Culture

Inspiring and Liberating the Human Spirit Through the Arts: 2020 Athena Award Recipient Patty Mitchell

By:
Posted on:

< < Back to

Patty Mitchell, the founder and executive director of Passion Works, was named the 2020 recipient of the Athena Award. The award is presented by the City of Athens and the Athens City Commission on Disabilities every year to someone who demonstrates outstanding service to improving the community for those with disabilities.

Passion Works is a collaborative community art studio the utilizes a creative abundance model to empower people with developmental disabilities and the community at large. Mitchell is the founder and executive director of the organization, but she stressed that her receiving the award is really the entire studio and its many staff and volunteers receiving the award.

Patty Mitchell

“Everything comes from experience,” Mitchell said when asked about the founding of Passion Works. “I had a brother who was institutionalized. He was two years older than me, so I grew up with this mysterious concept of institutionalization. He passed away when he was 12 and I was 10, and as I was growing up I committed myself to living for the both of us and studying institutionalization.”

Mitchell received her undergraduate degree from Ohio University, spending a year in an experiential education program living on the grounds of the Athens Mental Health Center.

“I saw some beautiful things – Anne Randolph was writing plays and putting them on with people and it was magnificent, it was fantastic! People just came to life,” Mitchell said. “I also saw a lot of control, and a lot of injustice.”

Mitchell said that even though “the creative, respectful way” of treating patients at the center was “easier, and more humane,” it was still not the primary experience patients were having, which made her dream of opening an art studio in the center all the more important. When the Athens Mental Health Center closed in 1993, Mitchell was introduced to ATCO in Athens, which inspired her further.

“It was this big, giant space that served people with developmental differences in a work environment – and I saw it for what it was and for what it could be,” Mitchell said. Over the course of the next several years, Mitchell would hold collaborative art making events funded by grants from the Ohio Arts Council, leading up to the 1996 “The Story of Flying” installation that was featured in the Kennedy Museum of Art.

An Ohio University student was assigned to go to the exhibition and write a response to the artwork, but instead, he wrote about how he and some of his friends used to bully and beat up a kid in their neighborhood who had developmental differences.

“He wrote about his regret, and it was very revealing and brave,” said Mitchell. “From that moment on it went from being this intense delight of experiencing and discovering to becoming a mission.”

In 1998 Passion Works was founded, and Mitchell said that she and the rest of the studio have been “following it ever since.”

Instead of conforming to the norm of a controlling, scarcity model, Mitchell said Passion Works “embraces the abundance, asset-based model.”

“With a controlling model, I’m going to make sure you are occupied and then I will go on to the next person, and the next person, and the next – or leave them alone and to their own devices, and that just creates chaos,” Mitchell said. “What we do in the studio is develop the structure and we surrender the process. There is a lot of time and energy that is put into creating a space that is welcoming and ready for people to make in – so that they are comfortable, and they have choice and they can self-navigate. Then people are doing what they want to do with confidence, and we help them get there because we are clear with our messaging. We understand that people want to do what they want to do, and if people are given the opportunity, the negative behaviors just fall of the charts.”

Passion Works is an experiential learning space not only for the community, but for other national and international organizations looking to experience the creative abundance model.

What we do (at Passion Works) is develop the structure and we surrender the process.
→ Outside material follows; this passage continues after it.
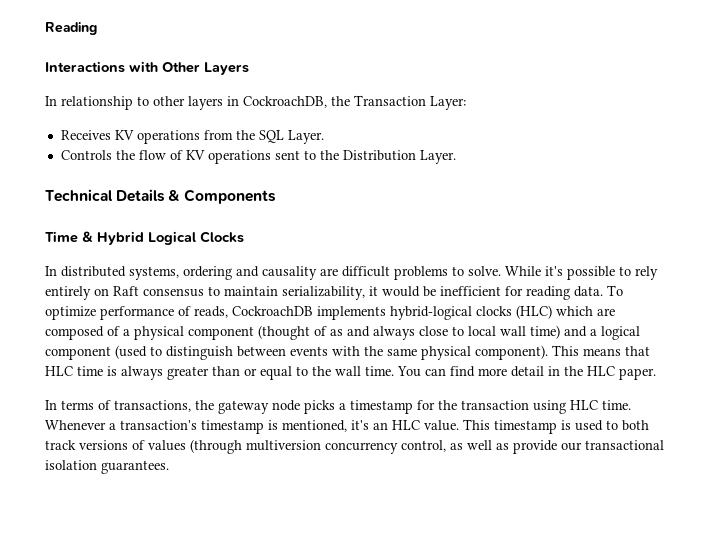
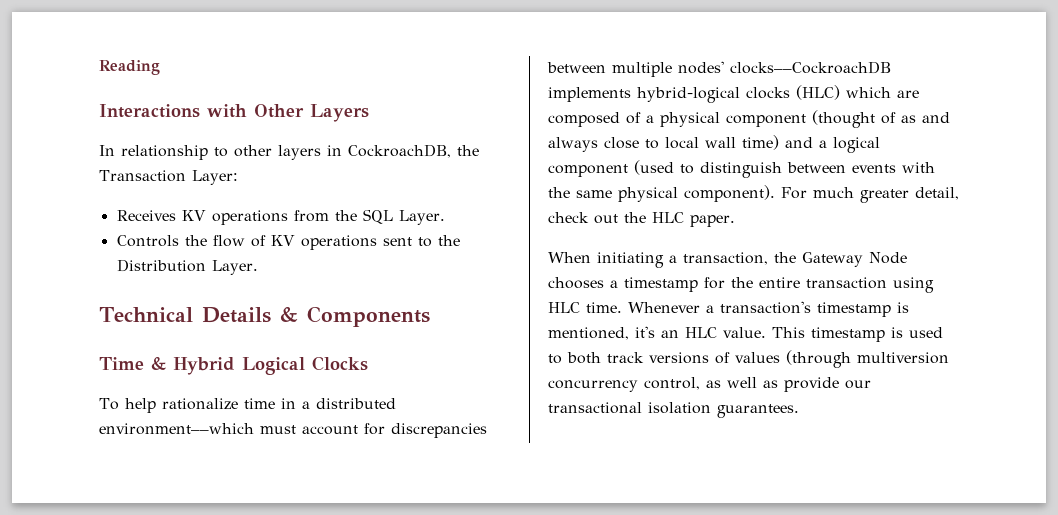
[45,266,658,280] [45,285,623,300] [45,306,313,320] In distributed systems, ordering and causality are difficult problems to solve. While it's possible to rely entirely on Raft consensus to maintain serializability, it would be inefficient for reading data. To optimize performance of reads, CockroachDB -> [99,398,396,413] [99,423,487,438] [547,61,891,77] To help rationalize time in a distributed environment––which must account for discrepancies between multiple nodes' clocks––CockroachDB
[552,345,650,356] [45,366,656,380] [45,400,335,414] This means that HLC time is always greater than or equal to the wall time. You can find more detail in the HLC paper. // In terms of transactions, the gateway node picks -> [781,187,959,203] [548,212,735,227] [548,252,907,268] [548,277,604,289] For much greater detail, check out the HLC paper. // When initiating a transaction, the Gateway Node chooses
(457, 405) none -> [759,277,800,288] entire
There is a lot of time and energy that is put into creating a space that is welcoming and ready for people to make in – so that they are comfortable, and they have choice and they can self-navigate. Then people are doing what they want to do with confidence, and we help them get there because we are clear with our messaging. We understand that people want to do what they want to do, and if people are given the opportunity, the negative behaviors just fall of the charts. – Patty Mitchell, founder and executive director of Passion Works and recipient of the 2020 Athena Award

“If we are going to talk about people learning through experience, we have to create the experience to have the best opportunity for them to see what is possible. That is what Passion Works is – we want to do the best for Athens, and we want to create an example for the world,” Mitchell said, explaining that the creative abundance model embodied in Passion Works is one that she has brought to domestic violence shelters, memory wards, extended care facilities, and prisons. “Ultimately, people are all the same — in that we like to do what we like to do and we need connection, purpose, and belonging in order to thrive.”